Wenn nach Ostern die Eröffnung des Parlaments die Anwesenheit des Herzogs in London nötig machte, so öffnete sich das Tor eines der wenigen Londoner Paläste und die Welt erfuhr dann, daß der Herzog und die Herzogin von Bellamont von Montacute Castle ihren Wohnsitz nach Bellamont House verlegt hatten. Während ihrer Anwesenheit in der Stadt, London. Die englische Aristokratie bringt die sogenannte » Season«, die Zeit vom Mai bis Mitte August, gewöhnlich in London zu. die sie so kurz als möglich gestalteten und die niemals drei Monate überschritt, gaben sie eine Reihe von großen Diners, die hauptsächlich von ihren hohen Verwandten und von jenen Familien der Grafschaft besucht wurden, die ebenfalls so glücklich waren, in London ein Haus zu besitzen. Regelmäßig wurde außerdem jedes Jahr einigen Mitgliedern der königlichen Familie ein großes Bankett gegeben, und jedes Jahr hatten der Herzog und die Herzogin ihrerseits die Ehre, in den königlichen Palast zum Diner eingeladen zu werden. Ausgenommen bei einem Balle oder Konzert unter königlichem Dache, sah man den Herzog und die Herzogin niemals irgendwo anders. Zwar ließen ihnen die großen Damen, Lady St. Julians und die Marquise von Deloraine, regelmäßig ihre Einladungen zugehen, aber diese wurden mit derselben Regelmäßigkeit immer wieder abgelehnt. Dennoch unterhielten die Bellamonts eine Art Gewohnheitsverkehr mit einigen großen Häusern, veranlaßt dazu entweder durch verwandtschaftliche Bande, die in der Aristokratie sehr weit verzweigt sind, oder durch den gelegentlichen Empfang reisender Standesgenossen auf ihren gastfreundlichen Schlössern in der Provinz.

Aber der sogenannten Welt, der Welt, die in St. James' Street und Pall Mall wohnt und aus einem Klubfenster die menschliche Gesellschaft, wie Lukretius von seinem philosophischen Turme herab, betrachtet, waren der Herzog und die Herzogin von Bellamont gänzlich unbekannt; der Gesellschaftskreis der Georges und der Jemmys, der Mr. Cassilis und Mr. Mellon, der Milfords und der Fitzherons, der Berners und der Egertons, der Mr. Ormsbys und der Alfred Mountchesneys hatte noch nie etwas von diesen hohen Herrschaften gehört. Alles, was die Welt wußte, war, daß ein großer Peer existierte, der der Herzog von Bellamont genannt wurde; daß er in London ein großes Haus mit einem mächtigen Hofe besaß, das seinen Namen trug, daß er außerdem Besitzer eines Schlosses in der Provinz war, das eine Sehenswürdigkeit Englands war, und daß dieser große Herzog eine Herzogin sein eigen nannte – aber sie hatten sie niemals irgendwo getroffen, auch ihre Frauen oder ihre Kinder oder die Damen, die sie bewunderten oder die von ihnen bewundert wurden, waren ihnen nie vorgestellt worden, weder bei einem Balle, noch bei einem Frühstück, noch bei einem Luncheon, noch bei einem Dinner. Es war darum mit Sicherheit anzunehmen, daß die Bellamonts, obwohl möglicherweise große Leute, anscheinend doch nicht zur »Gesellschaft« gehörten.

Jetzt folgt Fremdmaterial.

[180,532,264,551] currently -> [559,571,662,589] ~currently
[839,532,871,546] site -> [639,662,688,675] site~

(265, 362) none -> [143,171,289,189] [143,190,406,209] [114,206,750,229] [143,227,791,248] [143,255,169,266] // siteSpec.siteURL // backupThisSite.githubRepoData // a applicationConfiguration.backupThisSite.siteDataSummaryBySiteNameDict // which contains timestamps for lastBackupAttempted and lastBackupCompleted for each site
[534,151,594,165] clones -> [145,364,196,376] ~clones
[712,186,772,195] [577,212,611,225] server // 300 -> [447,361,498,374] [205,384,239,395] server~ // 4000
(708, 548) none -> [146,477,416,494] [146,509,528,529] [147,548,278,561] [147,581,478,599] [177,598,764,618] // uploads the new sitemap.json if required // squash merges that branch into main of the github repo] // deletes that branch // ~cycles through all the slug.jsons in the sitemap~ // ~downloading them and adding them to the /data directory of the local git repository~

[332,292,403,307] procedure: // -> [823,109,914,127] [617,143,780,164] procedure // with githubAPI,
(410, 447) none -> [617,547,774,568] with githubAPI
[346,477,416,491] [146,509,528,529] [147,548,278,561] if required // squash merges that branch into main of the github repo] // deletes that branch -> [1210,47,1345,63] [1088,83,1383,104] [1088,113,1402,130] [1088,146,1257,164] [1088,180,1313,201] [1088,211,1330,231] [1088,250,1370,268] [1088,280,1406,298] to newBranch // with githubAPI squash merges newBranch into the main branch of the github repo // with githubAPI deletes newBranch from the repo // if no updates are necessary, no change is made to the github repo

Vielleicht lag es in der Familie, vielleicht hatte es andere Ursachen, die sich nicht ergründen lassen – aber die Erbfolge des großen Hauses der Montacutes hatte wiederum nur mit einem einzigen Nachkommen zu rechnen. Der Herzog hatte, wie sein Vater und Großvater, nur ein einziges Kind, aber dieses Kind war wiederum ein Sohn. Vom Augenblick seiner Geburt an war das ganze Leben der Eltern abhängig von dem Wohlbefinden dieses Kindes. Der Herzog und die Herzogin nahmen im Hause die zweite Stelle ein: auf der ersten stand ihnen ihr Kind. Niemals war, von der Stunde seiner Geburt an bis zu dem Momente, da diese Geschichte beginnt, auf die Erziehung und Gesundheit irgend eines menschlichen Wesens so viel Sorgfalt verwendet worden. Während seiner jungen Jahre hatte er fast niemals sein Heim verlassen. Einmal hatte man ihn allerdings in Begleitung getreuer Diener und unter der Aufsicht eines argusähnlichen Privatlehrers nach Eton geschickt, aber als dort unmittelbar nach seiner Ankunft Scharlachfieber ausbrach, so holte man ihn aus der gefährlichen Schule sofort wieder hinweg nach Hause. Mit achtzehn Jahren wurde er im Christchurch College zu Oxford als Student aufgenommen. Seine Mutter, die ihn einst selber gesäugt hatte, schrieb ihm jeden Tag, aber dies erschien ihnen noch nicht genug, und so mietete sich der Herzog in der Nachbarschaft der Universität ein Landhaus, so daß gelegentlich ihr Sohn sie auch während des Semesters besuchen konnte.